Buchreport
The Case against Conformity
Although shop builders have long been talking about „setting the scene“ for goods, little has changed in the last few years. Georg-Maria Hagemeyer, architect and interior designer, puts the case for „highly individual interior design“
It’s a strange thing: No matter where or from whom I buy my shoes, or which shoe shops I happen to notice, apart from slight variations they always look alike. The same goes for drugstores, food shops, banks, the list is endless. The same branch-specific, trivial design conformity everywhere you look, with very few exceptions.
It’s not hard to figure out how things got the way they are. Two interest groups have played a major part in encouraging this trend:
For a start, there are the chain store owners, all of whom are convinced that their branches must look alike so that they can be easily „recognized“. And of course many chain store companies share the view that standardizing their outlets will lead to considerable savings in planning time and investment costs.
Instant recognizability as a basic design criterion has no validity these days,
since nearly nobody goes shopping in Paris today and in Berlin tomorrow.
We know now that only a very small percentage of people buy their shoes at one shop today and somewhere else tomorrow.
Shopfitters, on the other hand, have a vested interest in standardized design. Standardization enables them to streamline their planning and production enormously, which in turn increases their profit margin. Naturally, most shopfitters show a marked reluctance to venture away from their standard programs.
The surprising thing is that investors and their clients are willing to accept this design banality again and again without raising the slightest objection. No-one has the courage or self-confidence to put their own individuality on display. Instead they prefer to put their trust in the apparent safety of standardized planning.
That may be acceptable for soap and salad, but to treat cultural artforms such as music or literature in the same way is surely going too far, for instance when, because design potential is sadly limited,
classical and modern literature or even opera and symphonies are offered for sale in an environment which would be equally suited to trainers or portable radios.
In several outlets of JPC Records we, Hagemeyer & Partner, Architects, have proved that things can be done differently when it comes to recorded music. Using imposing places for listening to music
such as opera houses, concert halls and jazz clubs as our inspiration, we tried to create spatial settings worthy of music as „culture“.
We went as far as producing our very own abstract ceiling painting, using baroque forms and colors, for the central, three-story-high area of the Goettingen store; for the shop in Osnabrock we had larger-than-life busts of class ical composers made by a small workshop in Berlin which still uses traditional methods, to top the high, pompeii-red columns we had erected as a theatrical overelevation
of the intersection of the 4 sales floors. Our aim was to create spatial atmospheres in which the customer can completely submerge himself in a world of music.
And what’s happening in bookstores right now? To get the best results in this genre we thought carefully about how literature is traditionally „consumed“.

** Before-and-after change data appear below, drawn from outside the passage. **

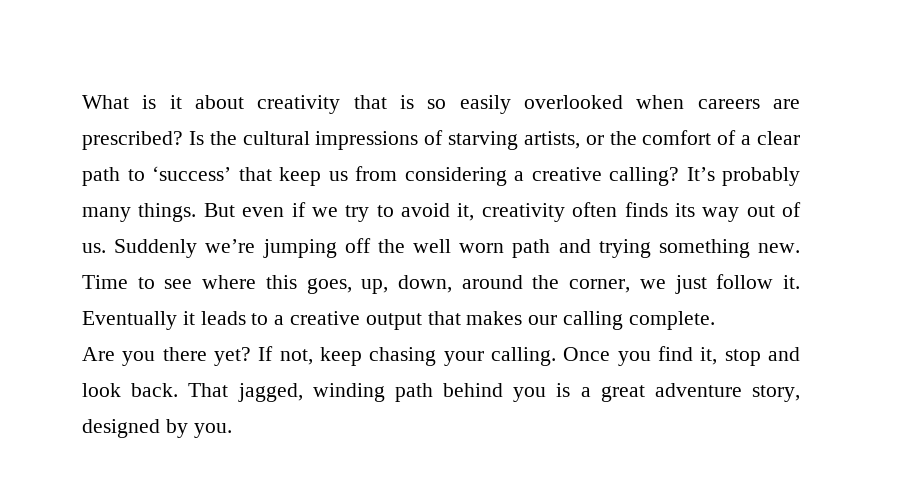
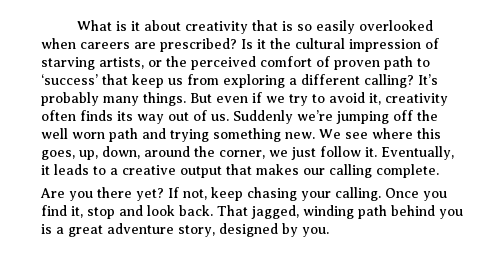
- Is the cultural impressions of starving artists, or the comfort of a clear path to ‘success’ that keep us from considering a creative calling?
+ Is it the cultural impression of starving artists, or the perceived comfort of proven path to ‘success’ that keep us from exploring a different calling?
- Time to see where this goes, up, down, around the corner, we just follow it.
+ We see where this goes, up, down, around the corner, we just follow it.
- Eventually it leads to a creative output that makes our calling complete.
+ Eventually, it leads to a creative output that makes our calling complete.

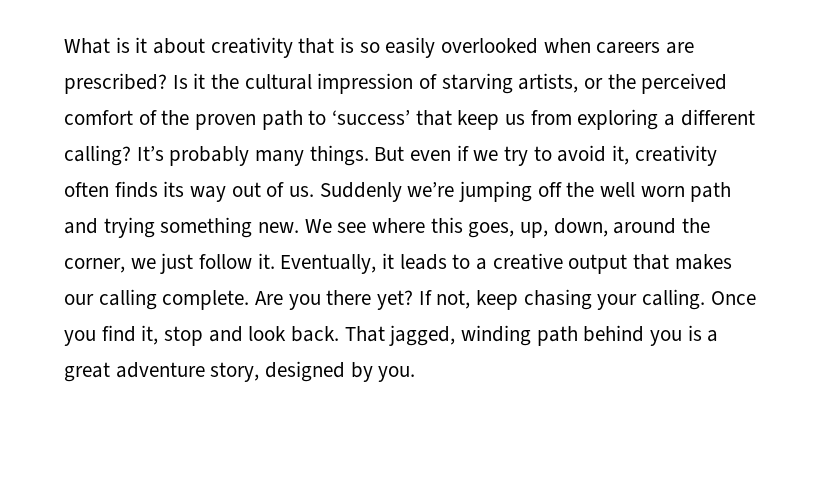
- Is it the cultural impression of starving artists, or the perceived comfort of proven path to ‘success’ that keep us from exploring a different calling?
+ Is it the cultural impression of starving artists, or the perceived comfort of the proven path to ‘success’ that keep us from exploring a different calling?
- Eventually, it leads to a creative output that makes our calling complete.
- Are you there yet?
+ Eventually, it leads to a creative output that makes our calling complete. Are you there yet?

The great historical libraries as pointers towards a book-worthy salesroom design
Having an atmosphere-laden library in the comfort of your own home was not only popular with the academic bourgeoisie of bygone days. Our main point of reference however was traditional libraries. And what fantastic, powerful interior designs were successfully created in the past! Michelangelo’s Bibliotheca Laurentiana in Florence springs to mind, or the famous monastery library in St. Gallen – rooms in which literature and knowledge were celebrated with books from floor to ceiling, framed by rows of columns, arcades and galleries.
This is the kind of spectacular presentation of books as a spatial experience we were able to realize in our plans for a book and Media Center in the course of the redesign and extension work we carried out on the former Market Hall in Goettingen some years ago.
The idea is to persuade the customer that he is being offered high quality products by a competent dealer. To emphasize this we decided to use honest, durable materials and traditional craftsmanship to enthrall customers with the fascination of architectural design as a physical experience.
It is very important to bear in mind that a „bookseller“ is not simply in the business of „selling books“ but rather using his premises to offer the customer very much more, namely literature, knowledge, entertainment and information.
With this in mind, rooms are created in which the lover of books can browse amongst the high shelves in a relaxed atmosphere which encourages him to rummage at his leisure, glance through valuable folios, and discover hidden treasures which he can take home with him as bargains.
In our experience, most owners and investors are astonished to discover that such highly individual architectural designs are not necessarily more expensive than the usual „off the peg“ shopfittings.
I have heard time and again from clients (and this has been backed up by market surveys carried out with some of my projects as their focus) that on their completion, salesrooms such as these become popular with the local townspeople as sightseeing attract ions. People like to come and spend time in these unusual settings, and the accompanying sales figures prove ultimately that a rejection of conformity was the right decision.